◆ Assignment: Output each record verbatim, with pictures left out.

◆ Supplied material:
>>>
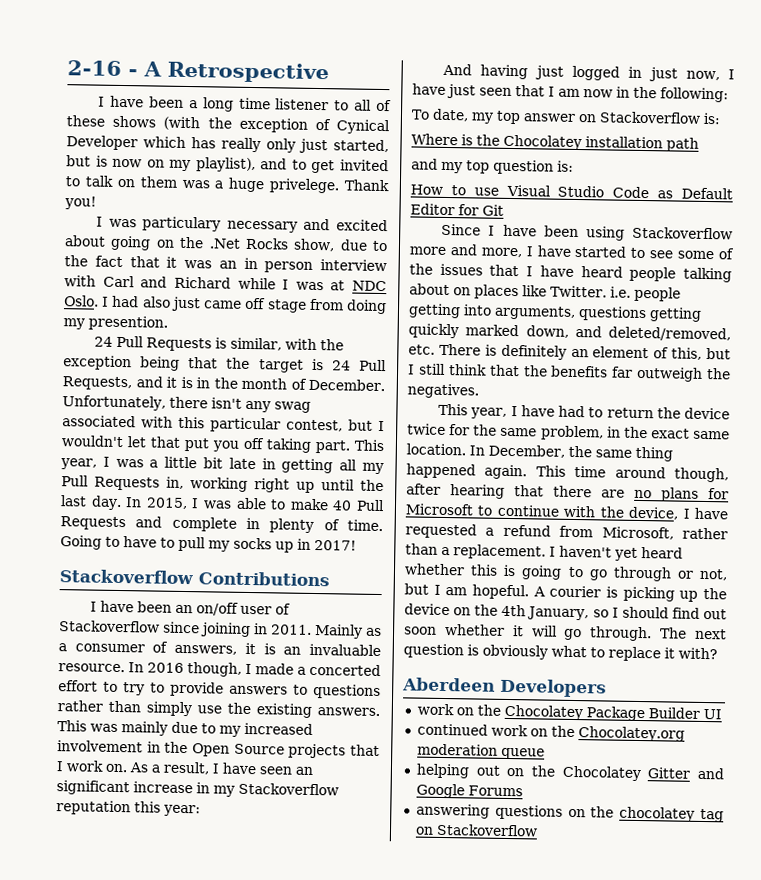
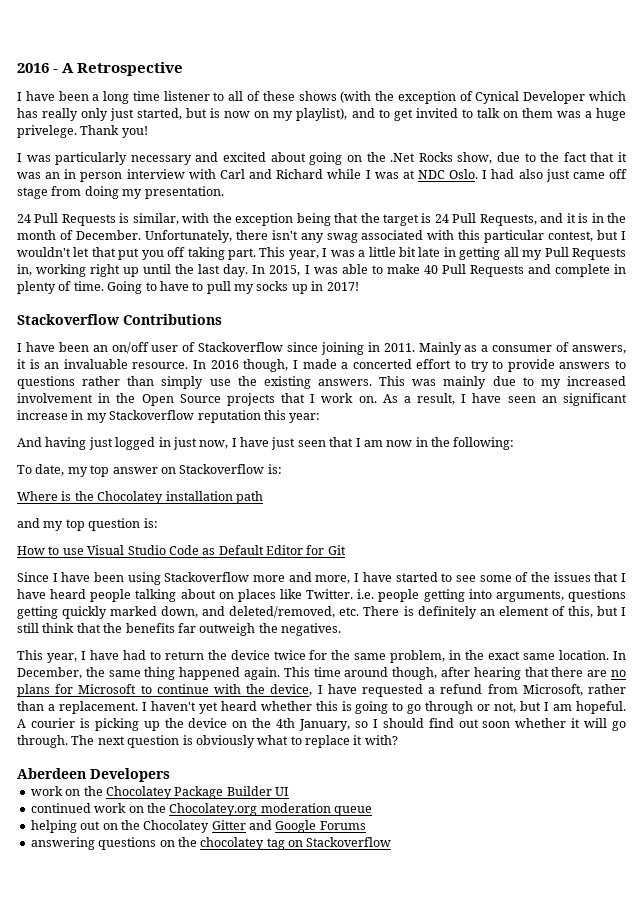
- 2-16 - A Retrospective
+ 2016 - A Retrospective
- I was particulary necessary and excited about going on the .Net Rocks show, due to the fact that it was an in person interview with Carl and Richard while I was at NDC Oslo.
+ I was particularly necessary and excited about going on the .Net Rocks show, due to the fact that it was an in person interview with Carl and Richard while I was at NDC Oslo.
- I had also just came off stage from doing my presention.
+ I had also just came off stage from doing my presentation.

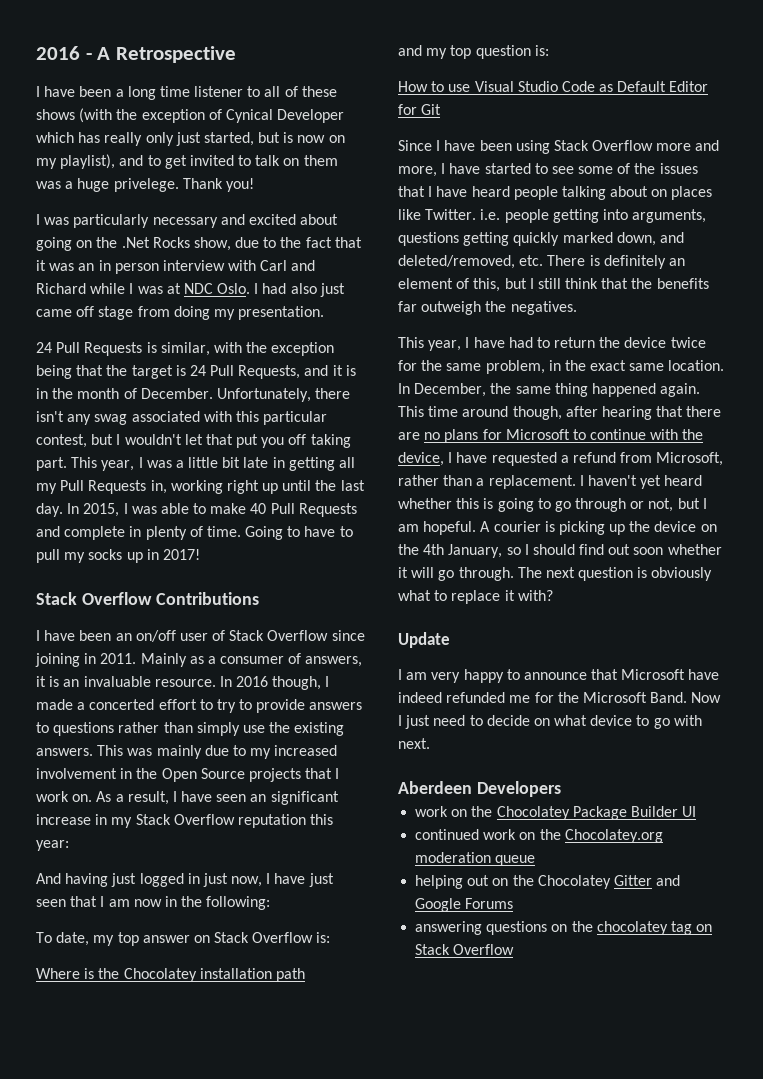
- Stackoverflow Contributions
+ Stack Overflow Contributions
- I have been an on/off user of Stackoverflow since joining in 2011.
+ I have been an on/off user of Stack Overflow since joining in 2011.
- As a result, I have seen an significant increase in my Stackoverflow reputation this year:
+ As a result, I have seen an significant increase in my Stack Overflow reputation this year:
- To date, my top answer on Stackoverflow is:
+ To date, my top answer on Stack Overflow is:
- Since I have been using Stackoverflow more and more, I have started to see some of the issues that I have heard people talking about on places like Twitter. i.e. people getting into arguments, questions getting quickly marked down, and deleted/removed, etc. There is definitely an element of this, but I still think that the benefits far outweigh the negatives.
+ Since I have been using Stack Overflow more and more, I have started to see some of the issues that I have heard people talking about on places like Twitter. i.e. people getting into arguments, questions getting quickly marked down, and deleted/removed, etc. There is definitely an element of this, but I still think that the benefits far outweigh the negatives.
+ Update
+ I am very happy to announce that Microsoft have indeed refunded me for the Microsoft Band. Now I just need to decide on what device to go with next.
- answering questions on the chocolatey tag on Stackoverflow
+ answering questions on the chocolatey tag on Stack Overflow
<<<
◆ Solution below:
- 2-16 - A Retrospective
+ 2016 - A Retrospective
- I was particulary necessary and excited about going on the .Net Rocks show, due to the fact that it was an in person interview with Carl and Richard while I was at NDC Oslo.
+ I was particularly necessary and excited about going on the .Net Rocks show, due to the fact that it was an in person interview with Carl and Richard while I was at NDC Oslo.
- I had also just came off stage from doing my presention.
+ I had also just came off stage from doing my presentation.

- Stackoverflow Contributions
+ Stack Overflow Contributions
- I have been an on/off user of Stackoverflow since joining in 2011.
+ I have been an on/off user of Stack Overflow since joining in 2011.
- As a result, I have seen an significant increase in my Stackoverflow reputation this year:
+ As a result, I have seen an significant increase in my Stack Overflow reputation this year:
- To date, my top answer on Stackoverflow is:
+ To date, my top answer on Stack Overflow is:
- Since I have been using Stackoverflow more and more, I have started to see some of the issues that I have heard people talking about on places like Twitter. i.e. people getting into arguments, questions getting quickly marked down, and deleted/removed, etc. There is definitely an element of this, but I still think that the benefits far outweigh the negatives.
+ Since I have been using Stack Overflow more and more, I have started to see some of the issues that I have heard people talking about on places like Twitter. i.e. people getting into arguments, questions getting quickly marked down, and deleted/removed, etc. There is definitely an element of this, but I still think that the benefits far outweigh the negatives.
+ Update
+ I am very happy to announce that Microsoft have indeed refunded me for the Microsoft Band. Now I just need to decide on what device to go with next.
- answering questions on the chocolatey tag on Stackoverflow
+ answering questions on the chocolatey tag on Stack Overflow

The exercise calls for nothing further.